Liberal critiques about therapy usually focus on privilege and class analysis. A common complaint is that the craze of the well-to-do over therapy is born out of class complacency. Completely wrong. The desire for therapy stems from desperation not boredom. Common criticisms are based out of accusations of racism, homophobia, etc. The main thrust - how can those with "so much" have so many problems?

It is the narcissistic idea money or privilege can make up for the poverty of human relations. Poor people have many problems, as well. Lacking class privilege doesn't help them or make them more aware of issues in society, but simply that they have to live in the moment more than richer folks because every day is a struggle.

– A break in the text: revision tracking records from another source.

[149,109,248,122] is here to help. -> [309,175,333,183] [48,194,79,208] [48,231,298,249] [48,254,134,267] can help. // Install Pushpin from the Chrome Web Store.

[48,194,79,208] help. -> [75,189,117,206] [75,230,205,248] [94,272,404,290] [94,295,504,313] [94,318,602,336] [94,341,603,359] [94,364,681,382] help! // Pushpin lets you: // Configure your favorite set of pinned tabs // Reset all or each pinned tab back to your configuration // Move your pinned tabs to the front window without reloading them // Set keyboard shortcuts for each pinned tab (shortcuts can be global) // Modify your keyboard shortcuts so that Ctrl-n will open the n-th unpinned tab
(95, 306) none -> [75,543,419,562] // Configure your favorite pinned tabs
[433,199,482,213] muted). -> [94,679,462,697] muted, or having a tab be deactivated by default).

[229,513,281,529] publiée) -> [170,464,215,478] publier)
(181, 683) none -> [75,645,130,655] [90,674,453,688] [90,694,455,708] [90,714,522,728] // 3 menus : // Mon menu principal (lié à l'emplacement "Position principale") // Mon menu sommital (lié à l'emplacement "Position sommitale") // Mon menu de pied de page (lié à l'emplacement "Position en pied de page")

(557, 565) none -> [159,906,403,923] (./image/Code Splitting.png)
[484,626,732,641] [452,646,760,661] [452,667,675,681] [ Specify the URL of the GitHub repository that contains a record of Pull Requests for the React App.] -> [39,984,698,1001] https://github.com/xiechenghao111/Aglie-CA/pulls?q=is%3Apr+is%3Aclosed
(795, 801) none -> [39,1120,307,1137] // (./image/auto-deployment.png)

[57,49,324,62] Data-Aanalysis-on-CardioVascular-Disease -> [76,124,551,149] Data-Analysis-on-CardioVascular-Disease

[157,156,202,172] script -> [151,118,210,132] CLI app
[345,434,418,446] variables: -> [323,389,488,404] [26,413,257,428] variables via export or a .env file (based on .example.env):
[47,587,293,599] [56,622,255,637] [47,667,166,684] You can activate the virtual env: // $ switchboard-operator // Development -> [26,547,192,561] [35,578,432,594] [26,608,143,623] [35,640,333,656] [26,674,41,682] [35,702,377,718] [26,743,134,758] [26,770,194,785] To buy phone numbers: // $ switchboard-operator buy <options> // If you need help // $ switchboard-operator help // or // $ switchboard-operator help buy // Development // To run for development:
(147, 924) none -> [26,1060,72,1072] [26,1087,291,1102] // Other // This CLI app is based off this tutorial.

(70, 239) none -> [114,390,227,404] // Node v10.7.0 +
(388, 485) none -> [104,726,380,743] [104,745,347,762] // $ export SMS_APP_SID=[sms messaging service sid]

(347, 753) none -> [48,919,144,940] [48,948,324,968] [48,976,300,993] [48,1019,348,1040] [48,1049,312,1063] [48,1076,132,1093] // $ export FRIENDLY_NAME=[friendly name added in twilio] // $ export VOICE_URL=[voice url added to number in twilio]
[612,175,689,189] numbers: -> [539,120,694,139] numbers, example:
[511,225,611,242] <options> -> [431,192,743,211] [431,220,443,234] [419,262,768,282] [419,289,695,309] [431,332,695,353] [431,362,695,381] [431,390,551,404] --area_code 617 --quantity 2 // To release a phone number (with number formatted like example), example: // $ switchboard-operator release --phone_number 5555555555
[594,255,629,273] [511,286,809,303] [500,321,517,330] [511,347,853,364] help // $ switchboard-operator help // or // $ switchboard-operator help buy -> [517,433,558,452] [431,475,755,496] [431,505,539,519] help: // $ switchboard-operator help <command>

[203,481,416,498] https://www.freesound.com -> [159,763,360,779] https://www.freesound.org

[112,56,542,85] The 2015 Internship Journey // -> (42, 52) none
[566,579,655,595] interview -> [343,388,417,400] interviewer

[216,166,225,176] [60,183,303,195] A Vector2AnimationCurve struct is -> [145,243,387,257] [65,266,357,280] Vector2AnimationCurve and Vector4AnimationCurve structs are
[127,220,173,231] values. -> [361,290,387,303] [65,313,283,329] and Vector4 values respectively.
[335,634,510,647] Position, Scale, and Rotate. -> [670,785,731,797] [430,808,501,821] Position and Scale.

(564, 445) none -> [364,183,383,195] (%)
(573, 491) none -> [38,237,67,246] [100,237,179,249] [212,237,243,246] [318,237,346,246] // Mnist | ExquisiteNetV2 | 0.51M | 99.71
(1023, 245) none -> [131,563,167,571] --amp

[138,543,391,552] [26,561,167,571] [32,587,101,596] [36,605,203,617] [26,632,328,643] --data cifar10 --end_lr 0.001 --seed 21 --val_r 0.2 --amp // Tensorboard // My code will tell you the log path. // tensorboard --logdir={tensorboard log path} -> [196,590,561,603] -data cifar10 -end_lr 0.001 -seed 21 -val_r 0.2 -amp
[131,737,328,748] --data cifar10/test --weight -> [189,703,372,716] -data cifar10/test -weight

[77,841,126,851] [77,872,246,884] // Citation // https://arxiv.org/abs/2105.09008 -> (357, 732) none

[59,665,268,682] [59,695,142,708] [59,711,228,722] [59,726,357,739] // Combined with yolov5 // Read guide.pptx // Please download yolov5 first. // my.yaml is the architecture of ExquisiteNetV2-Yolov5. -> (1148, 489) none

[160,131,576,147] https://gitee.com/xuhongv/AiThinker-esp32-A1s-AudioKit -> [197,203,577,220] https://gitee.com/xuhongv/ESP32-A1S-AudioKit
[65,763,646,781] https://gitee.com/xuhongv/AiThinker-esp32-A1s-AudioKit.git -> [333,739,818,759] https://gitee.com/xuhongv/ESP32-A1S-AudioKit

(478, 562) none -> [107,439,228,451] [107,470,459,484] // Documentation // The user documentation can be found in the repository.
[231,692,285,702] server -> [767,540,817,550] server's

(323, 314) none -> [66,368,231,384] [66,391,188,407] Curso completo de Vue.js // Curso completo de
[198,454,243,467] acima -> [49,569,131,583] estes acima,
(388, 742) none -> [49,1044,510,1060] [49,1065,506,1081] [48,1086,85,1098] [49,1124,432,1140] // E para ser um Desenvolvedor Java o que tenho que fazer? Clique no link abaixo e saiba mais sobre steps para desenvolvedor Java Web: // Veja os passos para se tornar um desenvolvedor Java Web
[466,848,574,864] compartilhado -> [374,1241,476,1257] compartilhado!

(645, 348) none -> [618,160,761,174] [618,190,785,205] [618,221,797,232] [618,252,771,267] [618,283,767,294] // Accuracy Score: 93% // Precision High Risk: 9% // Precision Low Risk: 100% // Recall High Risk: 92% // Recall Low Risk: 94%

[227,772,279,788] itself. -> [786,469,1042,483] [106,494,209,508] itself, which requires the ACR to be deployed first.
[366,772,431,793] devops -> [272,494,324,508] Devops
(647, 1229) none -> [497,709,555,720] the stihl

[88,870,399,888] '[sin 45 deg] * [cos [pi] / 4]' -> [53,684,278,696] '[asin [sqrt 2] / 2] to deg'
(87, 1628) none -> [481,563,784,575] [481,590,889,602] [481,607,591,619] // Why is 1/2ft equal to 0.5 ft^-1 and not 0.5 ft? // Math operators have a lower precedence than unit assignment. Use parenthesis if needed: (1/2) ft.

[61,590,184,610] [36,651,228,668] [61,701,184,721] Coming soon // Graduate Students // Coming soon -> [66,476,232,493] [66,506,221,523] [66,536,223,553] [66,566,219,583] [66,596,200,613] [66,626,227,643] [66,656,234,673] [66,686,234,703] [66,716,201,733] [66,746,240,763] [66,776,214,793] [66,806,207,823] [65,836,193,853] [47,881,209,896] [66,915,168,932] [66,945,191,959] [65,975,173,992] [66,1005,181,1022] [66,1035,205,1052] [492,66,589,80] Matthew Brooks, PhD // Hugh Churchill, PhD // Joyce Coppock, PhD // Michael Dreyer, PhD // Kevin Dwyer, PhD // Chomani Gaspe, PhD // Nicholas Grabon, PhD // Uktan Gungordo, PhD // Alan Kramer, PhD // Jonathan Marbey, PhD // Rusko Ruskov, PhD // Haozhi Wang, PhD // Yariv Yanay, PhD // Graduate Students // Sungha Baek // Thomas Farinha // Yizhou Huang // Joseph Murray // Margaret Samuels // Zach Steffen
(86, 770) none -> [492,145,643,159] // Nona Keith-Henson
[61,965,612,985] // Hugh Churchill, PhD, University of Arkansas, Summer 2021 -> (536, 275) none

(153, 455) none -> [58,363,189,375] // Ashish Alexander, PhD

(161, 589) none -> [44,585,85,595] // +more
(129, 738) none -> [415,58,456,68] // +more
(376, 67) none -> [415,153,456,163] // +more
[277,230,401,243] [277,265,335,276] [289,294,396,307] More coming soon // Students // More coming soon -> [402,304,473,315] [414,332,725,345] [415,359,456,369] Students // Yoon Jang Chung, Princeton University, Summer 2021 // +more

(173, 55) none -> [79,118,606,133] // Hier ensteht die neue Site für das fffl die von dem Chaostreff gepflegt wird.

What middle-class and up folks are representing is war on all against all in modern society. The desperate concern for survival of the poor has now been ported to the upper classes. The blurring of social and personal issues has intensified issues in society and have resulted in therapeutic approaches that ratchet up personal issues as people are encouraged to not invest in others, live for the moment and downplay the importance of love and friendship.

The Critique Of Privatism: Richard Sennet On The Fall Of The Public Man

In this section, Lasch summarizes Sennet's arguments that he simply wants a return to the "imperial man" of the 18th century. He has a great fondness for Tocqueville and idealizes bourgeois liberalism. Like many social commenters, Sennet assumes too much rationality on the part of humans, much less ones born in America.

He idealizes rational self-interest and a pure division between the private and public worlds. Sennet fails to acknowledge the public and private have always been necessarily tied to one another and his idea that men were purely rational is flat out wrong. However, what is most interesting is Sennet's conceptualization of the private and public worlds.

What Sennet fails to recognize is that the collapse of the distinction between private and public worlds was a result of the public world intervening in the private world, not the reverse. Both liberals and men like Sennet seem to think the problem is the invasion of the public world by the private world, with excessive romanticism, preoccupation with self-discovery and collapse of romantic relationships. They are wrong. It is the public invasion of the private world that has resulted in a decay of the inner soul of Americans.

Romance becomes more warlike, friendships dry up and marriages fail at greater rates. We are increasing becoming more alienated from one another and that results in more desperation for Americans. The sleight of hand isn't ignoring social issues or presenting false ones, but by obscuring the true origins of social narcissism.